The Global Initiative on Food Loss and Waste Reduction - SAVE FOOD - is founded and led by FAO and Messe Düsseldorf (trade fair organizer of Interpack, for the food packaging and process industry). It rests on four main pillars:
1. Awareness raising on the impact of, and solutions for food loss and waste. This will be achieved by a global communication and media campaign, the dissemination of Save Food programme findings and results, and the organization of Regional SAVE FOOD Congresses. Important goals are increased knowledge and changed behaviour of actors and consumers in the food chains, and promotion of the SAVE FOOD initiative to attract partners.

Latest Effort:

Save Food has linked with the UN Environment Programme to implement the campaign on food waste. The launch will be on 22 January 2013.

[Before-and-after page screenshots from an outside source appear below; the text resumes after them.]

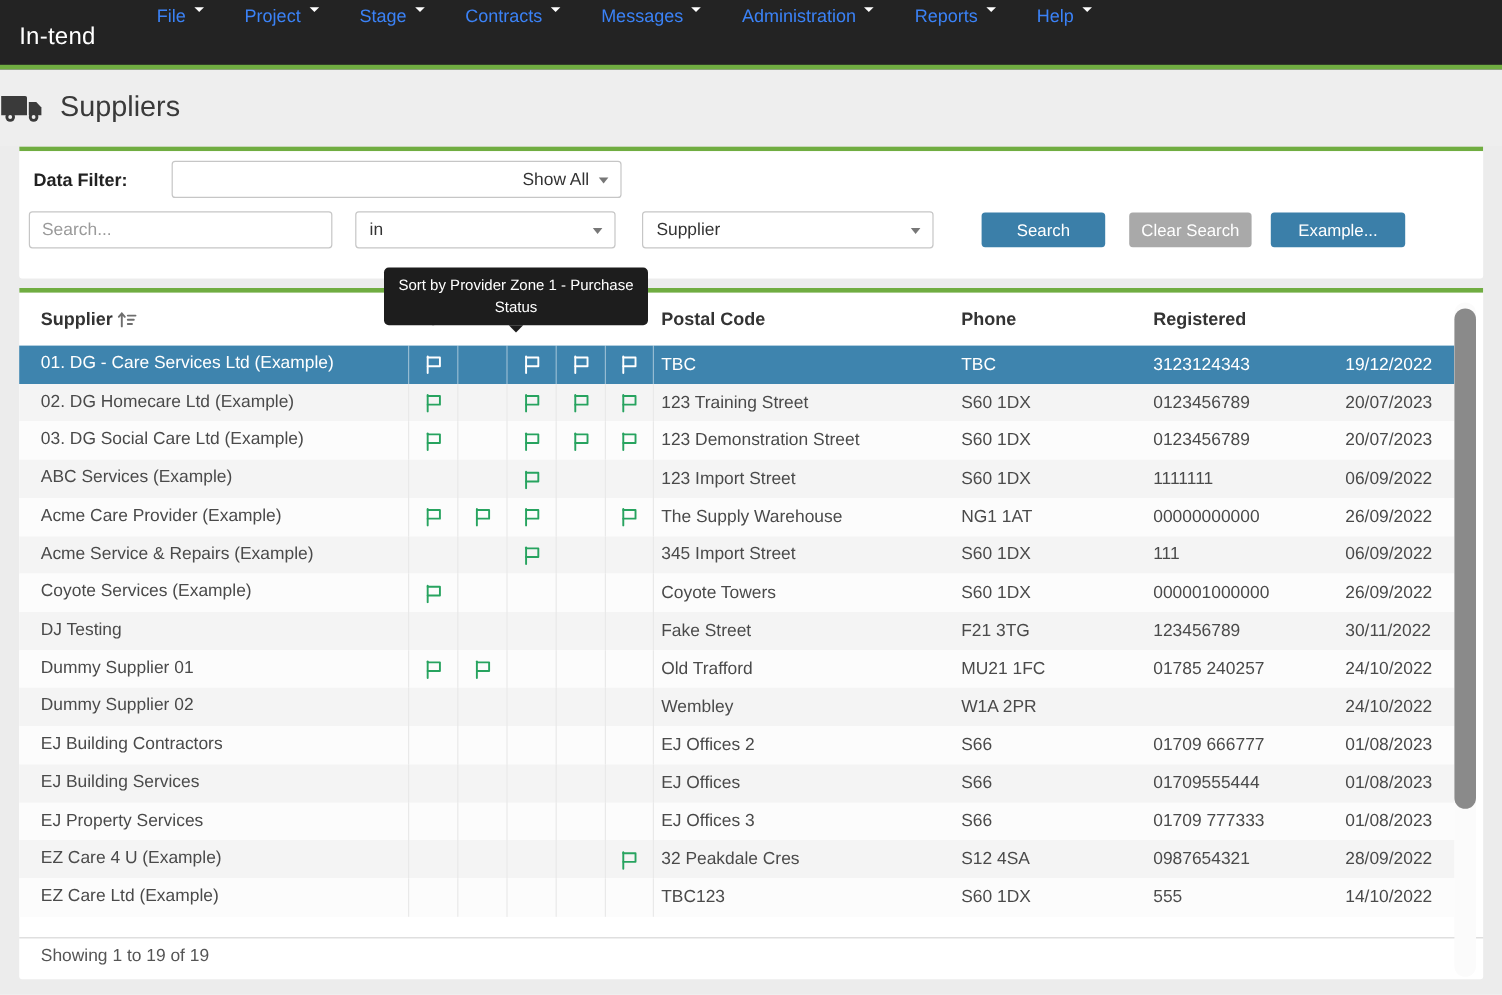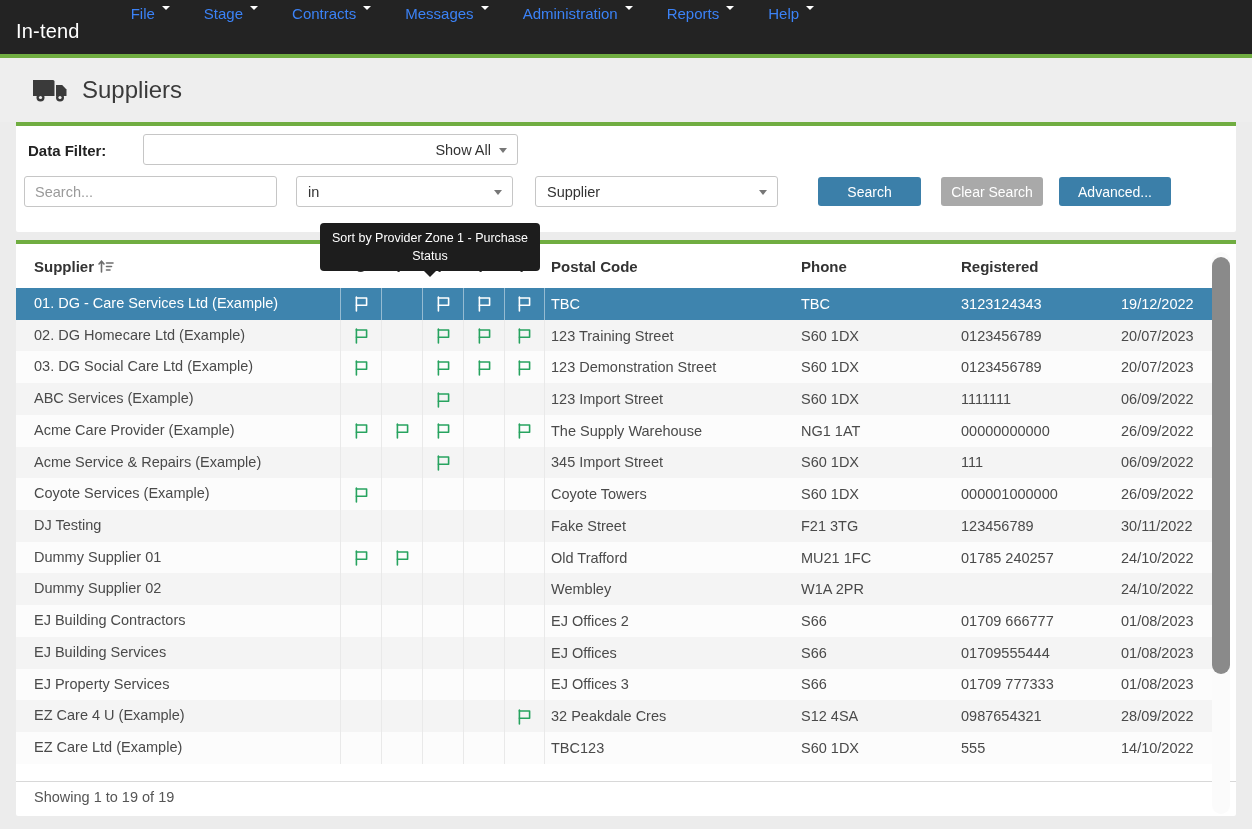--- a/index.html
+++ b/index.html
@@ -86,6 +86,10 @@
         <span class="caret"></span>
       </div>
     <div class="nav-item">
+        <span>Project</span>
+        <span class="caret"></span>
+      </div>
+    <div class="nav-item">
         <span>Stage</span>
         <span class="caret"></span>
       </div>

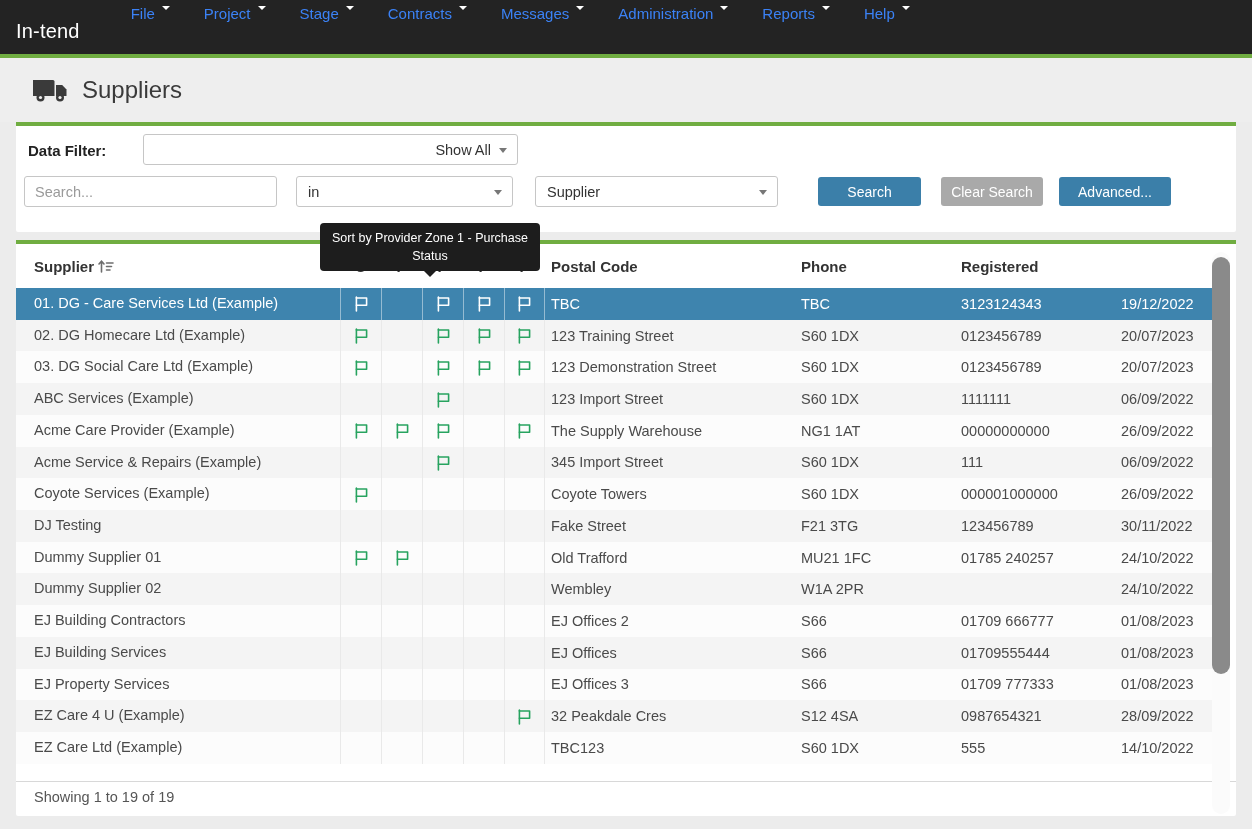--- a/index.html
+++ b/index.html
@@ -19,7 +19,7 @@
   .green-line{position:absolute;left:0;top:54px;width:100%;height:4px;background:var(--accent-green);}
 
   
-  .page-header{position:absolute;left:0;top:58px;width:100%;height:64px;background:#eeeeee;display:flex;align-items:center;padding-left:32px;}
+  .page-header{position:absolute;left:0;top:58px;width:100%;height:64px;background:#eeeeee;display:flex;align-items:center;}
   .truck-icon{width:36px;height:27px;flex:0 0 auto;}
   .truck-icon path,.truck-icon circle{fill:#3a3a3a;}
   .truck-icon .hub{fill:#eeeeee;}

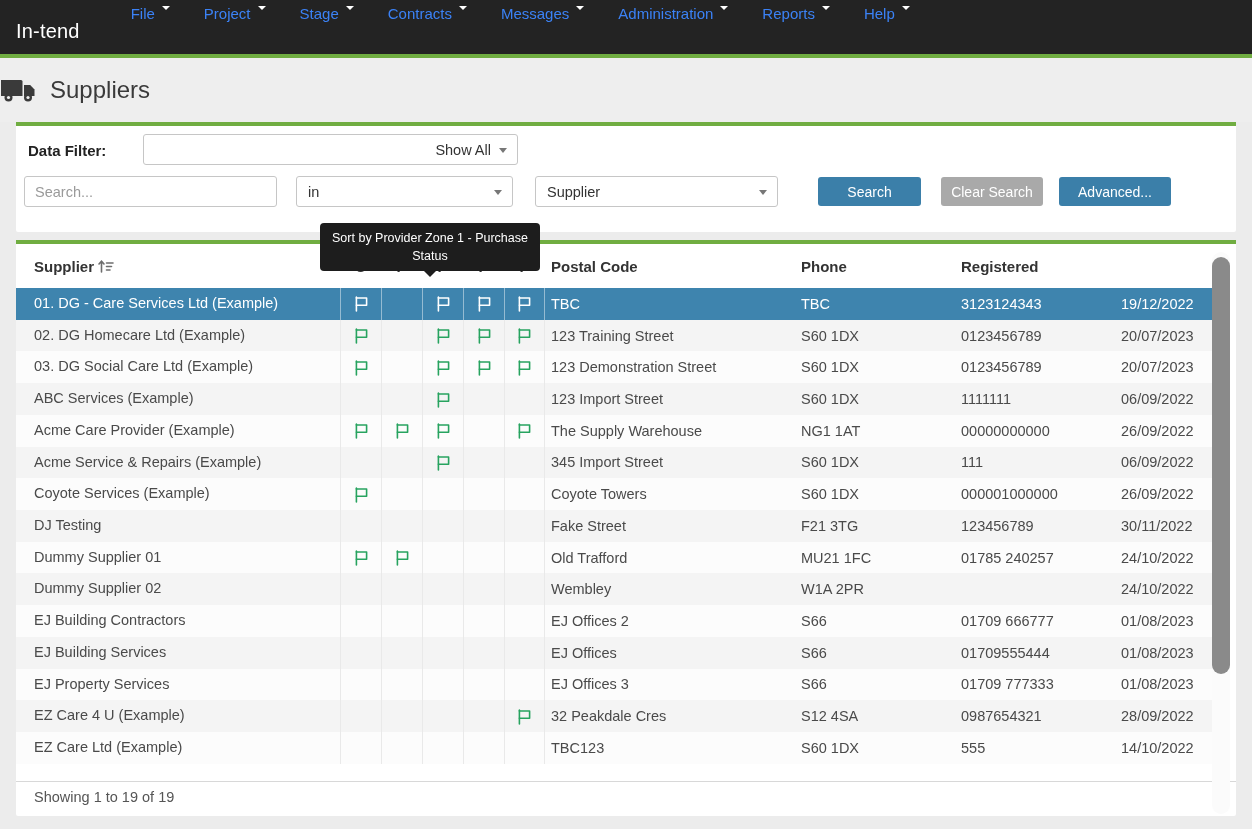--- a/index.html
+++ b/index.html
@@ -145,7 +145,7 @@
     </div>
     <button class="btn btn-search">Search</button>
     <button class="btn btn-clear">Clear Search</button>
-    <button class="btn btn-advanced">Advanced...</button>
+    <button class="btn btn-advanced">Example...</button>
   </div>
 
   <div class="tooltip">Sort by Provider Zone 1 - Purchase Status</div>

Save Food organized a side event of the FAO Council in on 4 December 2012 at FAO Headquarters whereby key partners gathered to present and discuss ways to reduce and reuse food waste.
2. Collaboration and coordination of world-wide initiatives on food loss and waste reduction. SAVE FOOD is establishing a global partnership of public and private sector organizations and companies that are active in the fight against food loss and waste. In order to develop, plan and implement interventions and use resources most efficiently, it is essential that all these initiatives are being coordinated well, so that everybody knows what is happening world-wide, that information, problems and solutions can be shared, and that methodologies, strategies and approaches will be harmonised.

Latest Effort:

Save Food has established a network of public and private partners in an interactive database. See http://www.fao.org/save-food/get-involved/en/
3. Policy, strategy and programme development for food loss and waste reduction. This includes a series of field studies on a national-regional basis, combining a food chain approach to loss assessments with cost-benefit analyses to determine which food loss reduction interventions provide the best returns on investment. Further, the Initiative undertakes studies to the socio-economic impacts of food loss and waste, the political and regulatory framework that affects food loss and waste, and the special role of food packaging in developing countries.

Latest Effort:

- Save Food has nearly completed the field case studies in Kenya, involving food supply chains of maize, banana, fish and milk.
- FAO - Rural Infrastructure and Agro-Industries Division is a partner in the FUSIONS (Food Use for Social Innovation by Optimising Waste Prevention Strategies) project. The project runs for 4 years and is funded by the European Commission Framework Programme 7. FUSIONS is a project working towards achieving a more resource efficient Europe by significantly reducing food losses and waste.
4. Support to investment programmes and projects, implemented by private and public sectors. This includes technical and managerial support for, as well as capacity building (training) of food supply chain actors and organizations involved in food loss and waste reduction, either at the food subsector level or policy level.

Latest Effort:

FAO is implementing projects to support the reduction of food losses in Africa by policy development and capacity building, and a project on food packaging in Southeast Asia.